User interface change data
......
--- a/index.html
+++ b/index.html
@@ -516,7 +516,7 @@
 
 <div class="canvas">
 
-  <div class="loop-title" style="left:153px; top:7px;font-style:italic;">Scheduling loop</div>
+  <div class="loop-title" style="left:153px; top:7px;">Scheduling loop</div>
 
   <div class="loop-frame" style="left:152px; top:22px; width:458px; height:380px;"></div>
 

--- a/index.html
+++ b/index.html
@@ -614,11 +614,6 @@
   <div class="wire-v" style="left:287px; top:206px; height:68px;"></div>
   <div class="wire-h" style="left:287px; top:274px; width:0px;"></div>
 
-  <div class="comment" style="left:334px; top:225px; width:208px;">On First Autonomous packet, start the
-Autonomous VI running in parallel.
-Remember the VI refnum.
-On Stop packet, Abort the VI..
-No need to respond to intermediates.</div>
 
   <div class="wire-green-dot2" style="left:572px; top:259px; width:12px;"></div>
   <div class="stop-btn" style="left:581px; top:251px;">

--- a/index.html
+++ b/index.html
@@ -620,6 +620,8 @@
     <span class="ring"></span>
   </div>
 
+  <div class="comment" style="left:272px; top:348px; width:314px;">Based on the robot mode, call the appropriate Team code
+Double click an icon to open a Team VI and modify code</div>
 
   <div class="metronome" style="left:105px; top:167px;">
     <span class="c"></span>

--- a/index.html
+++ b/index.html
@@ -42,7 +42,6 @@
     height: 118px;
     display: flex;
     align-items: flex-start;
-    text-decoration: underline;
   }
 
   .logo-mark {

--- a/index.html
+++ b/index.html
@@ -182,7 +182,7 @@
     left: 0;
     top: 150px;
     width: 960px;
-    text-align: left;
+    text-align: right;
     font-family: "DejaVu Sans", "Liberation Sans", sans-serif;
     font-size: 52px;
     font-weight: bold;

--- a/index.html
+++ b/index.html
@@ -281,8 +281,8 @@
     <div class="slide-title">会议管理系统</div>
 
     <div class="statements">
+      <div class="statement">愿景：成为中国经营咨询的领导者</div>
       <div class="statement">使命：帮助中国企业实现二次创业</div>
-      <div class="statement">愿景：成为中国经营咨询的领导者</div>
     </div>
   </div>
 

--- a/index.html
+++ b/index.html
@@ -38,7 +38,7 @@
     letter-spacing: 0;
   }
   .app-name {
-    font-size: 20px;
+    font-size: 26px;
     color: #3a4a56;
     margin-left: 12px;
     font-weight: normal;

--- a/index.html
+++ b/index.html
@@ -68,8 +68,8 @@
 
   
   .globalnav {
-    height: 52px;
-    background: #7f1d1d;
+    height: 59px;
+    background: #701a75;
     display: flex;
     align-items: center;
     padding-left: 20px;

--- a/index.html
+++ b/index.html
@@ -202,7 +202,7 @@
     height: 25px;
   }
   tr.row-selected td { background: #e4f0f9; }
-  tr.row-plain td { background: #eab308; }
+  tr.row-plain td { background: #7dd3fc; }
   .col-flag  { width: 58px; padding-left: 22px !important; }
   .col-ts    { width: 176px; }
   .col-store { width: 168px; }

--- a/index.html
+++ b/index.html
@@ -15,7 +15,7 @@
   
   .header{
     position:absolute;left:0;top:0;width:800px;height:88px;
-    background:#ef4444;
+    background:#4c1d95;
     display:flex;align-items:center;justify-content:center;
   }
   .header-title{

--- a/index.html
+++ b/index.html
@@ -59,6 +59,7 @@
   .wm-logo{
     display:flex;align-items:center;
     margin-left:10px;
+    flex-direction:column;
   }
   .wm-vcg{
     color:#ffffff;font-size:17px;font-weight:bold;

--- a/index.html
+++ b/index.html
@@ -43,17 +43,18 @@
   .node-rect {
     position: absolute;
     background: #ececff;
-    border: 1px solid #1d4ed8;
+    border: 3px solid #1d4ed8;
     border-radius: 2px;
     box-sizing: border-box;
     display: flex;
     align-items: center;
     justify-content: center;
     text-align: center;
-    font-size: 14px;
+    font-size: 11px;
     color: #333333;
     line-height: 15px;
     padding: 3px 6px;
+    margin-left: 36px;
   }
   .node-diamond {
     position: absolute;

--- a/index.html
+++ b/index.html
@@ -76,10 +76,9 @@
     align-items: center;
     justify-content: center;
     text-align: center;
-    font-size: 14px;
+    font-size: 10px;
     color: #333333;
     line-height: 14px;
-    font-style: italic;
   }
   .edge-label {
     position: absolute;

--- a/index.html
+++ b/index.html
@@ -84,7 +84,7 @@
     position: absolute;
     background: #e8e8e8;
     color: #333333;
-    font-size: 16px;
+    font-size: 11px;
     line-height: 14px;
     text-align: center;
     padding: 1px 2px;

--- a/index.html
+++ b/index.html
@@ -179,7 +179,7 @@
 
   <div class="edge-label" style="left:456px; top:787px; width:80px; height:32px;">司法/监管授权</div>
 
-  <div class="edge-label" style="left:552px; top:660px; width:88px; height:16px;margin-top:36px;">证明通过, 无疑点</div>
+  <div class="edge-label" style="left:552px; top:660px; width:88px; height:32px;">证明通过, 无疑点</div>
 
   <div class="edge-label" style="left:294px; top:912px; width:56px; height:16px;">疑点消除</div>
......
• **DESCRIPTION OF THE TASK**
Count the lines in the entries where the string "成为中国经营咨询的领导者" appears, and report only the number.

• **RESULT OF THE TASK**
2